Jesus loves me, this I know,
For the Bible tells me so.

And up from scores of chapels dotting the land, comes the sound of the old, old story of Jesus and his love, preached by native Formosans, and from the thousand tongues of their congregations soars upward the Psalm:

All people that on earth do dwell,
Sing to the Lord with cheerful voice!

These all unite in one great harmony, replying, "It is well!"

But is it well with the work? What of his Beautiful Island, now that Kai Bok-su has left for a greater work in a more beautiful land? Yes, it is well also with Formosa. The work goes on.

There are two thousand, one hundred members now in the four organized congregations, and over fifty mission stations and outstations. But better still there are in addition twenty-two hundred who have forsaken their idols and are being trained to become church-members. The Formosa Church out of its poverty gives liberally too. In 1911 they contributed more than thirty five hundred dollars to Christian work. "Every year," writes Mr. Jack, "a special collection is taken by the Church for the work among the Ami--the aborigines of the Ki-lai plain." This is the foreign mission of the north Formosa Church.

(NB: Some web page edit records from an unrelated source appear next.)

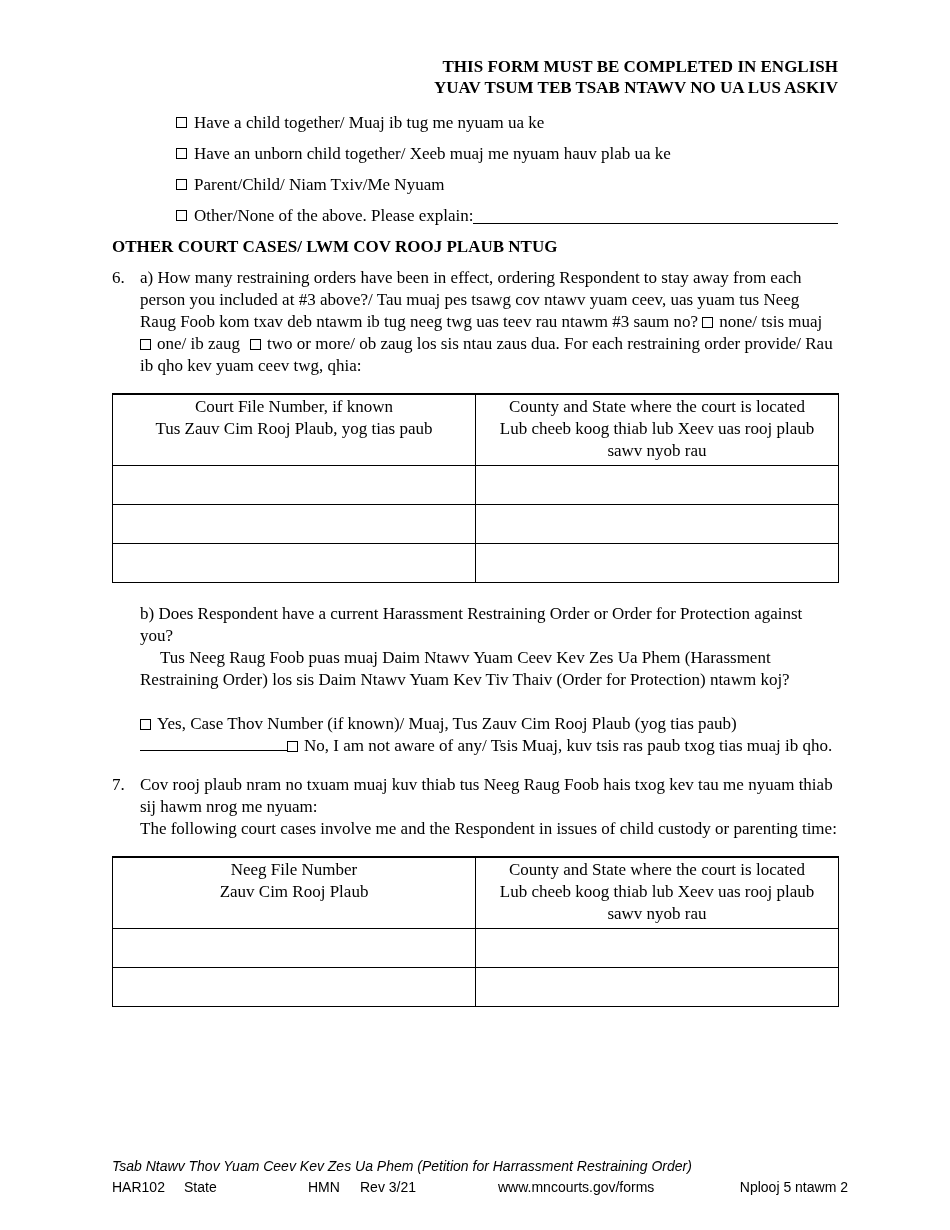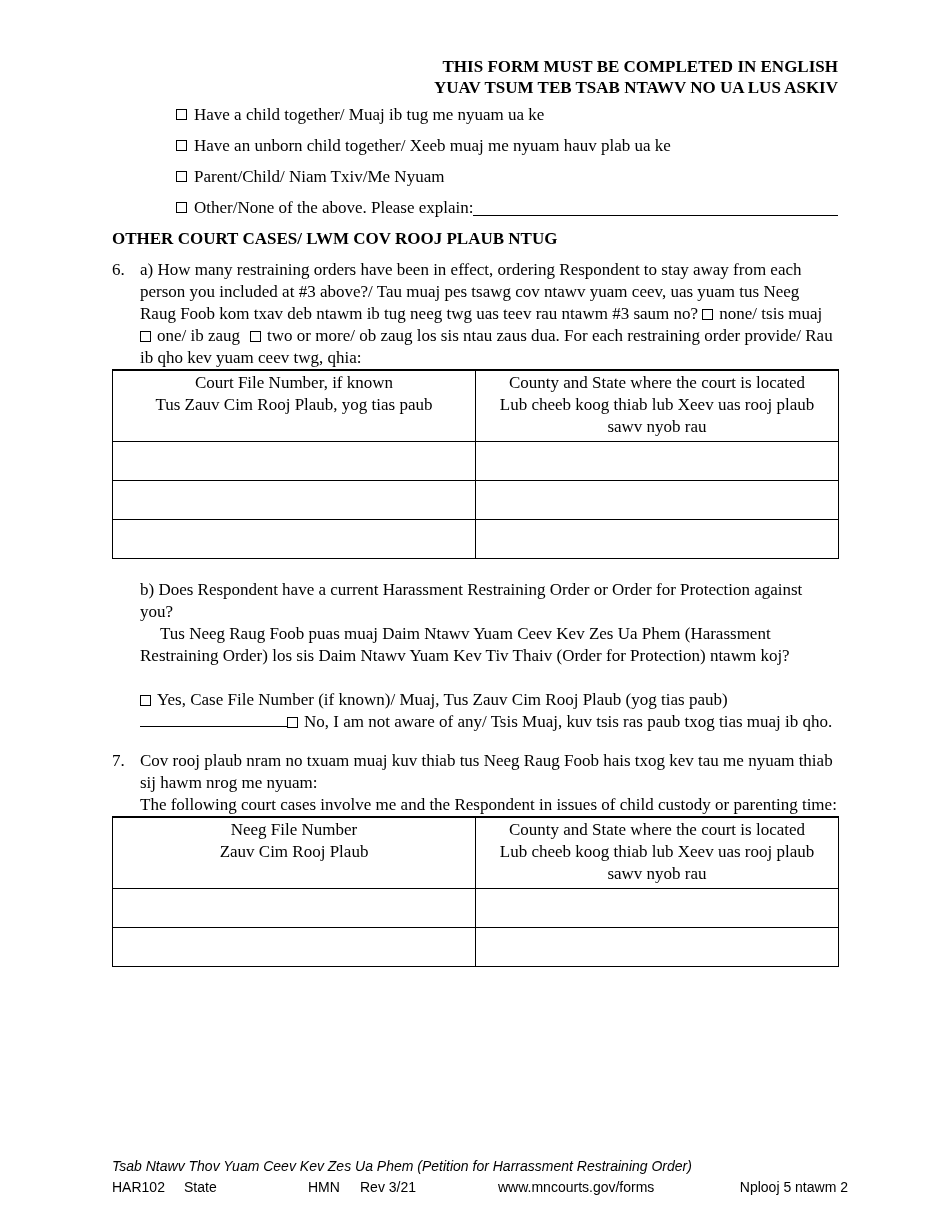"Have a child together/ Muaj" .cb-list { margin-top: 6px -> 14px }
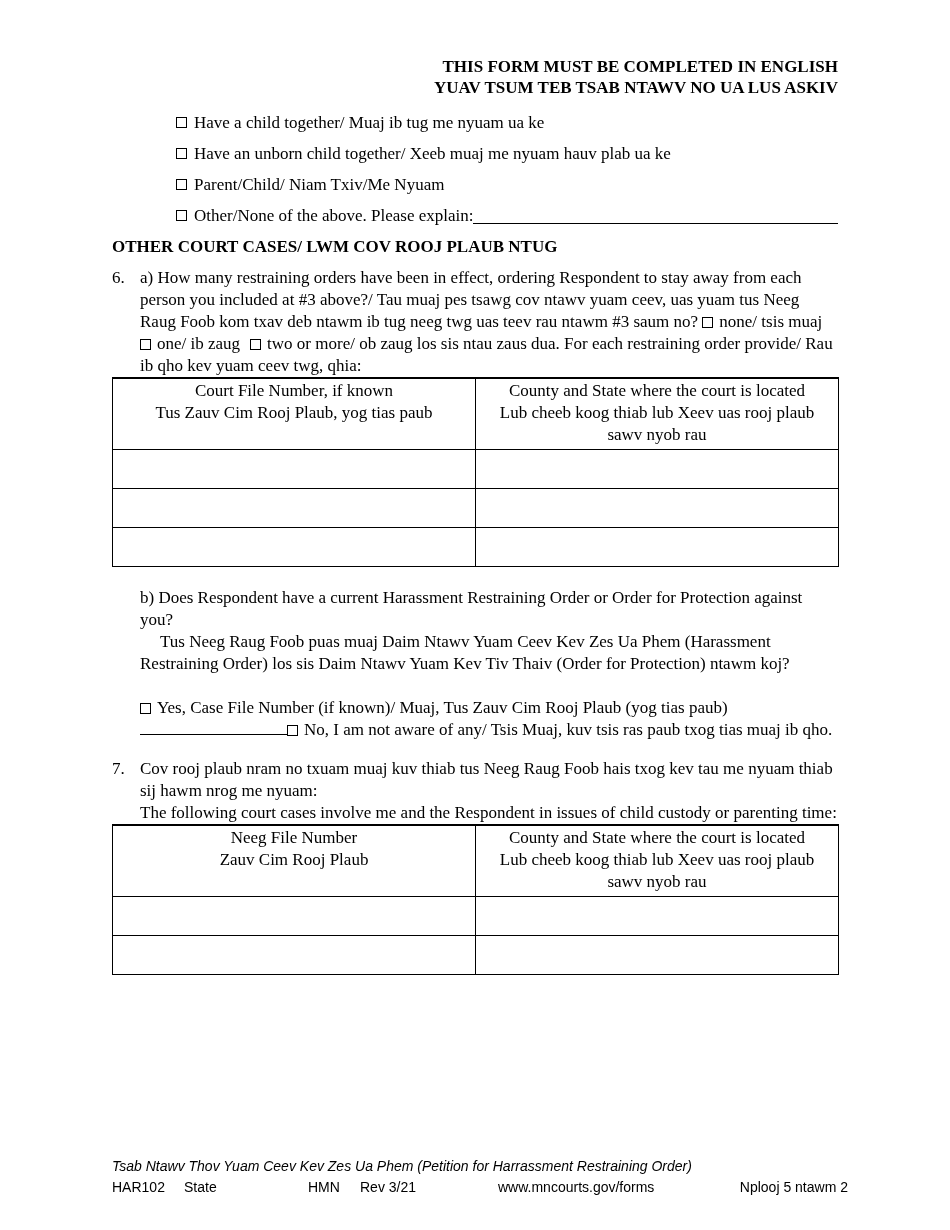"Court File Number, if known" table.court-table { margin-top: none -> 16px }
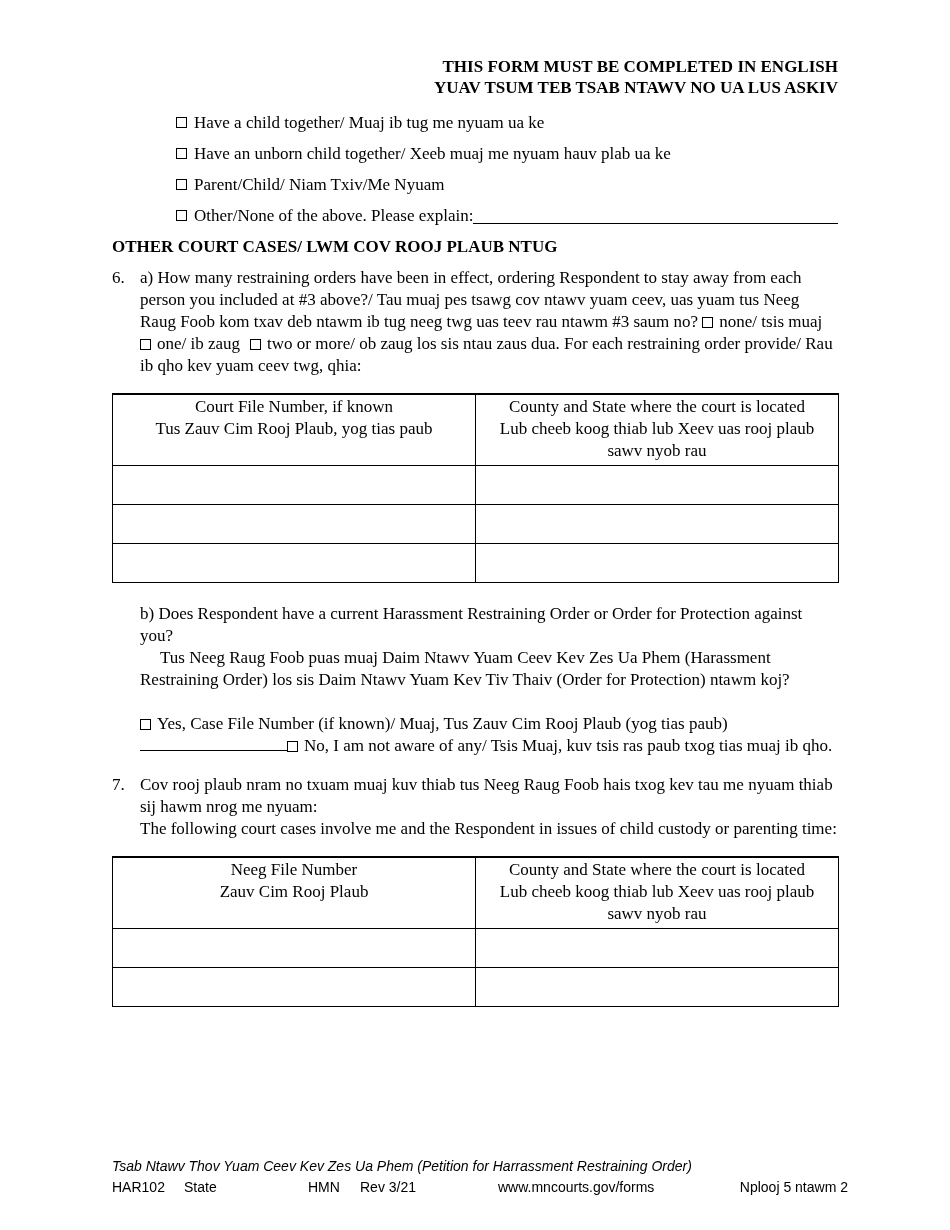"Yes, Case File Number (if" span { text: File -> Thov }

A Hoa lately followed his pastor to the home above, but many others remain. Mr. Gauld and his family are still there, in the front of the battle, and with him is a fine corps of soldiers, comprising fifty-nine native and several Canadian missionaries, inchiding the Rev. Dr. J. Y. Ferguson and his wife, the Rev. Milton Jack and Mrs. Jack, the Rev. and Mrs. Duncan MacLeod, Miss J. M. Kinney, Miss Hannah Connell, Miss Mabel G. Clazie, and Miss Lily Adair. Miss Isabelle J. Elliott, a graduate nurse, and deaconess, will join the staff shortly, and a few others will be sent when secured, in order that the force may be sufficient to evangelize the million people in north Formosa.

Mrs. Mackay and her two daughters, Helen and Mary, the latter having married native preachers, Koa Kau and Tan He, are keeping up the work that husband and father left. A new hospital is being built under Dr. Ferguson, and plans are on foot for new school and college buildings.

And the latest arrived missionary? What of him? Why his name is George Mackay, and he has just sailed from Canada as the first Mackay sailed forty-one years earlier. He has been nine years in Canada and the United States, at school and college, and now with his Canadian wife, has gone back to his native land. Yes, Kai Bok-su's son has gone out to carry on his father's work, and Formosa has welcomed him as no other missionary has been welcomed since Kai Bok-su's day.

But these are not all. From far across the sea, in the land where Kai Bok-su lived his boyhood days, comes a voice. It is the echo from the hearts of other boys, who have read his noble life. And their answer is, "We too will go out, as he went, and fight and win!"